WHAT YOU HAVE TO DO: From the entries, copy each line that includes "margin".

EXTRACTED ENTRIES:
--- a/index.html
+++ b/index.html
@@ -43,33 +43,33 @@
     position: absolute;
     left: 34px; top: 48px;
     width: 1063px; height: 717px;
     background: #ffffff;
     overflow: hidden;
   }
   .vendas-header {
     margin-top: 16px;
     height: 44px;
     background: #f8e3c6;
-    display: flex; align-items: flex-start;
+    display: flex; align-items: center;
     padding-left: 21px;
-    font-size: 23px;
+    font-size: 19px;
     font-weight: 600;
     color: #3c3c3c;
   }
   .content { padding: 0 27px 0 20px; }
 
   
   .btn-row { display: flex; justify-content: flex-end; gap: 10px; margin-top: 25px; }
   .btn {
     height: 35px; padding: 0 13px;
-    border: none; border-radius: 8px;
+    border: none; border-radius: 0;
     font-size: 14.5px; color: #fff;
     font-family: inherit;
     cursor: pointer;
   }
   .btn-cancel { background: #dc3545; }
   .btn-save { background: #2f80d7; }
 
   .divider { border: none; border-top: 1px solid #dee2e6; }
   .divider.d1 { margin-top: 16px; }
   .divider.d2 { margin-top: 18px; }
...
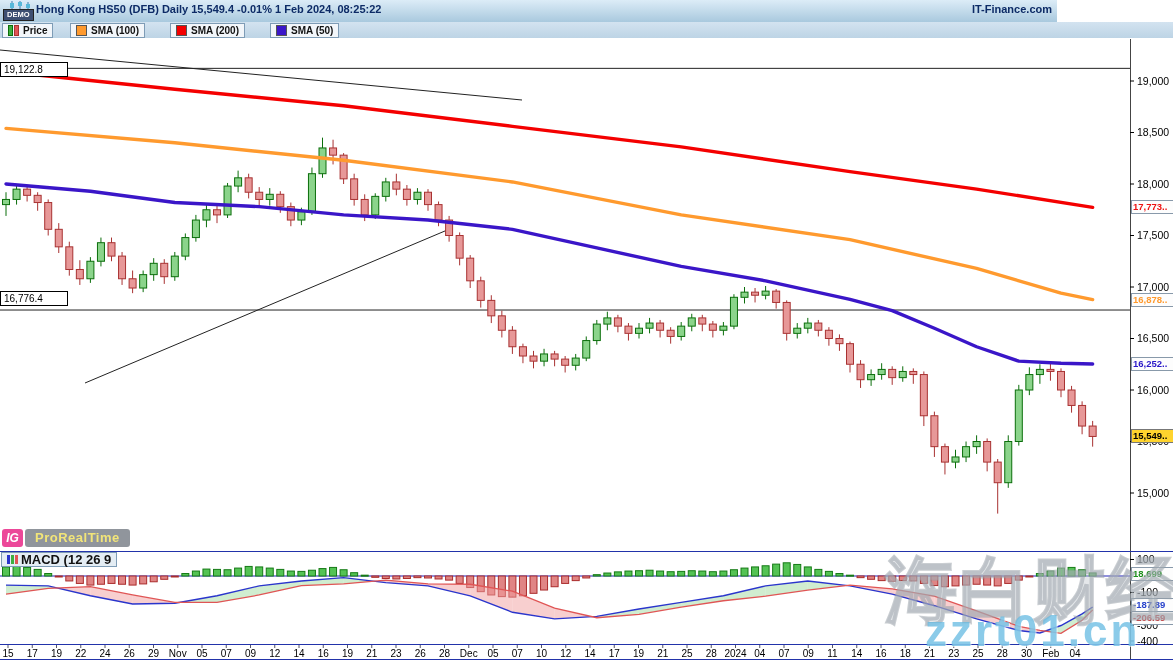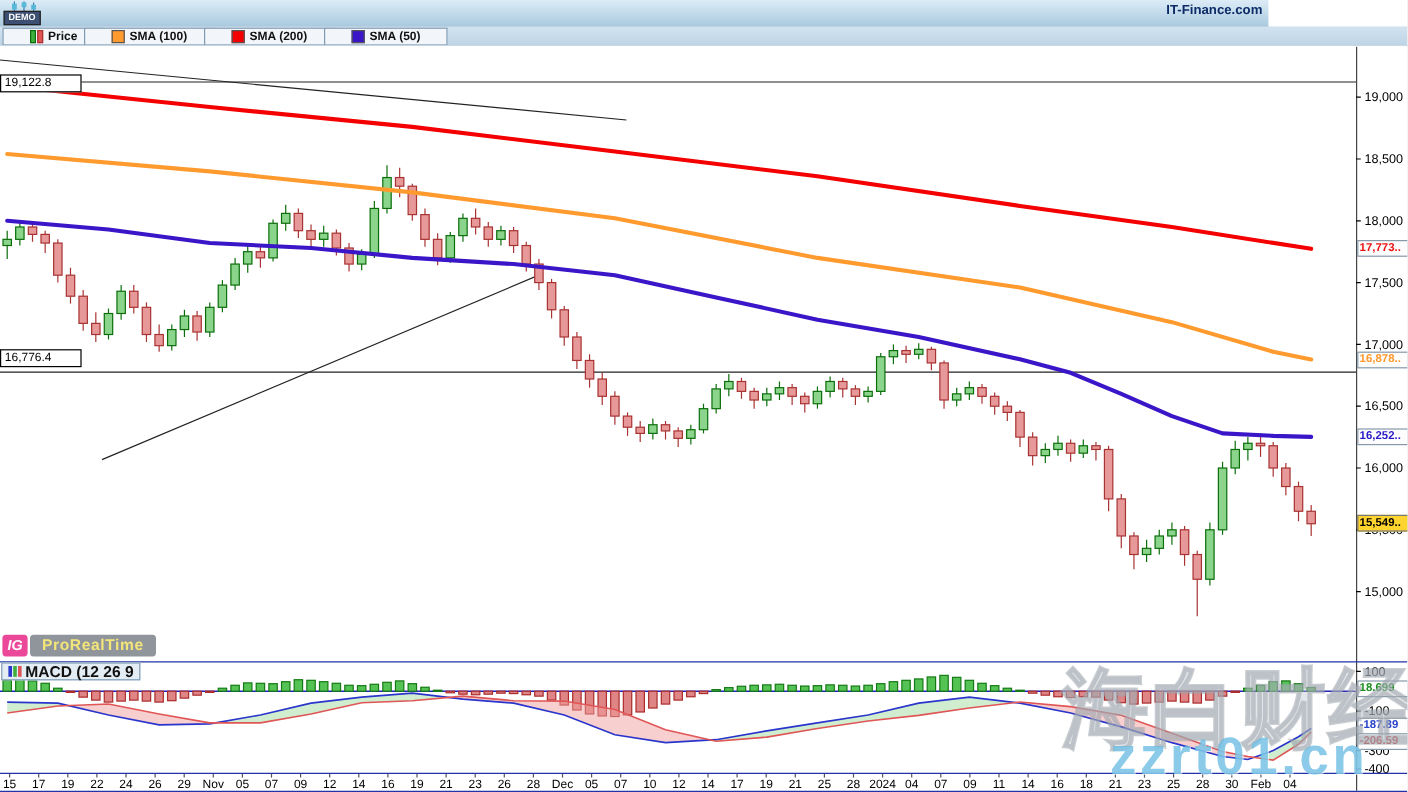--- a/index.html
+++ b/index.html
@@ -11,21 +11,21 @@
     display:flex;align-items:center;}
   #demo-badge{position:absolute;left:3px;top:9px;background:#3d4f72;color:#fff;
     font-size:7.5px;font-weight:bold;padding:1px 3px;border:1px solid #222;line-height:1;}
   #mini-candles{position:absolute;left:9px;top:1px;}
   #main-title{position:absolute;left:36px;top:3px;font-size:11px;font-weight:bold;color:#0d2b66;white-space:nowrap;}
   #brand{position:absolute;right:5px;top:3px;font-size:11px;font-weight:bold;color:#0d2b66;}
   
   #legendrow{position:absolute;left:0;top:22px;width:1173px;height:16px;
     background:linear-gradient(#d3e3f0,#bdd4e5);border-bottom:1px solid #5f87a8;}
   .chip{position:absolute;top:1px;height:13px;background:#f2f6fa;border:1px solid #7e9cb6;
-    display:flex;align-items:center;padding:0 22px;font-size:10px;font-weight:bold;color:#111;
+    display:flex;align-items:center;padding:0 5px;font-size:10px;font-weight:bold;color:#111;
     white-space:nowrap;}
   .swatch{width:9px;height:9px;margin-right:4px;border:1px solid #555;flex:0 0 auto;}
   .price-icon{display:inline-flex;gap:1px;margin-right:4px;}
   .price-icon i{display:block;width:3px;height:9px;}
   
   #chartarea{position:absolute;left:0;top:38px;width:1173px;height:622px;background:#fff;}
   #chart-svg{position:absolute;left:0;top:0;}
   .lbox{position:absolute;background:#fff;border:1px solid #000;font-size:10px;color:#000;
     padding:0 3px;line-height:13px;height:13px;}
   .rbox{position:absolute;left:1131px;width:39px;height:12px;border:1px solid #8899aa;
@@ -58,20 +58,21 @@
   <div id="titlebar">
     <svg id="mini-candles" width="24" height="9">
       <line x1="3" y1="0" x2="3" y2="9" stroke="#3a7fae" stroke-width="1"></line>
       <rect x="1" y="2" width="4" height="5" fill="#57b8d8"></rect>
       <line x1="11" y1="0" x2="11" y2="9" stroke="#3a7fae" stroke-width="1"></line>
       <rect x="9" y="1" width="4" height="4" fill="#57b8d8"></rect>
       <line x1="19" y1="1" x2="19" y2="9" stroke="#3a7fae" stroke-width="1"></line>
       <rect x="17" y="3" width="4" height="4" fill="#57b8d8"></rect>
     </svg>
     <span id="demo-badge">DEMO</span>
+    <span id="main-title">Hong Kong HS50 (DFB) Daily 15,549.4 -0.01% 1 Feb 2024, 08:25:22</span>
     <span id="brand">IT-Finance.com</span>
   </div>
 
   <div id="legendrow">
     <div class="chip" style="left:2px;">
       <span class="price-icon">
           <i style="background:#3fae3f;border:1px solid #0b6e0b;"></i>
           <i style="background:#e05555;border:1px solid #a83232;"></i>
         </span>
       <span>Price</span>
---
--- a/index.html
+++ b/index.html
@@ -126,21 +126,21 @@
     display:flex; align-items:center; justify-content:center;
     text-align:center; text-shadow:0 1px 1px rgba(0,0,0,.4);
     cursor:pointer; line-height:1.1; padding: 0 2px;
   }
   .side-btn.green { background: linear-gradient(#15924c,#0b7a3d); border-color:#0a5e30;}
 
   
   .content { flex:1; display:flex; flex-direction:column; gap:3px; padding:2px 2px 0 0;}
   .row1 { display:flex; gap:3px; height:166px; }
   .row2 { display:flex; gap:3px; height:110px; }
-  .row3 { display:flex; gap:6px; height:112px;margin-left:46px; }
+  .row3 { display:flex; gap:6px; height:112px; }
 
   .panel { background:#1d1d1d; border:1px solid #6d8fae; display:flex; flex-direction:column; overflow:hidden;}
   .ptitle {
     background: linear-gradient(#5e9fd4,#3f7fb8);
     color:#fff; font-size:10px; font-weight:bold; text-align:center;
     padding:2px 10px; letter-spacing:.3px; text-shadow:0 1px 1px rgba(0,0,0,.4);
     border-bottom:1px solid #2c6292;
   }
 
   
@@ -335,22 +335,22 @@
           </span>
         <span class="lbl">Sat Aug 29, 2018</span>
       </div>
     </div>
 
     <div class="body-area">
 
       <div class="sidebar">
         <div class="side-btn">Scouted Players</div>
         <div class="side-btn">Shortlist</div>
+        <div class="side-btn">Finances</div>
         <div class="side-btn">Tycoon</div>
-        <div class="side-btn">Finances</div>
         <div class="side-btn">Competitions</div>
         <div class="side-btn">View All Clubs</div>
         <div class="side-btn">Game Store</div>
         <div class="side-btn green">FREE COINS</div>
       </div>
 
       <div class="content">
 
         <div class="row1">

TASK RESULT:
     margin-top: 16px;
   .btn-row { display: flex; justify-content: flex-end; gap: 10px; margin-top: 25px; }
   .divider.d1 { margin-top: 16px; }
   .divider.d2 { margin-top: 18px; }
   .swatch{width:9px;height:9px;margin-right:4px;border:1px solid #555;flex:0 0 auto;}
   .price-icon{display:inline-flex;gap:1px;margin-right:4px;}
-  .row3 { display:flex; gap:6px; height:112px;margin-left:46px; }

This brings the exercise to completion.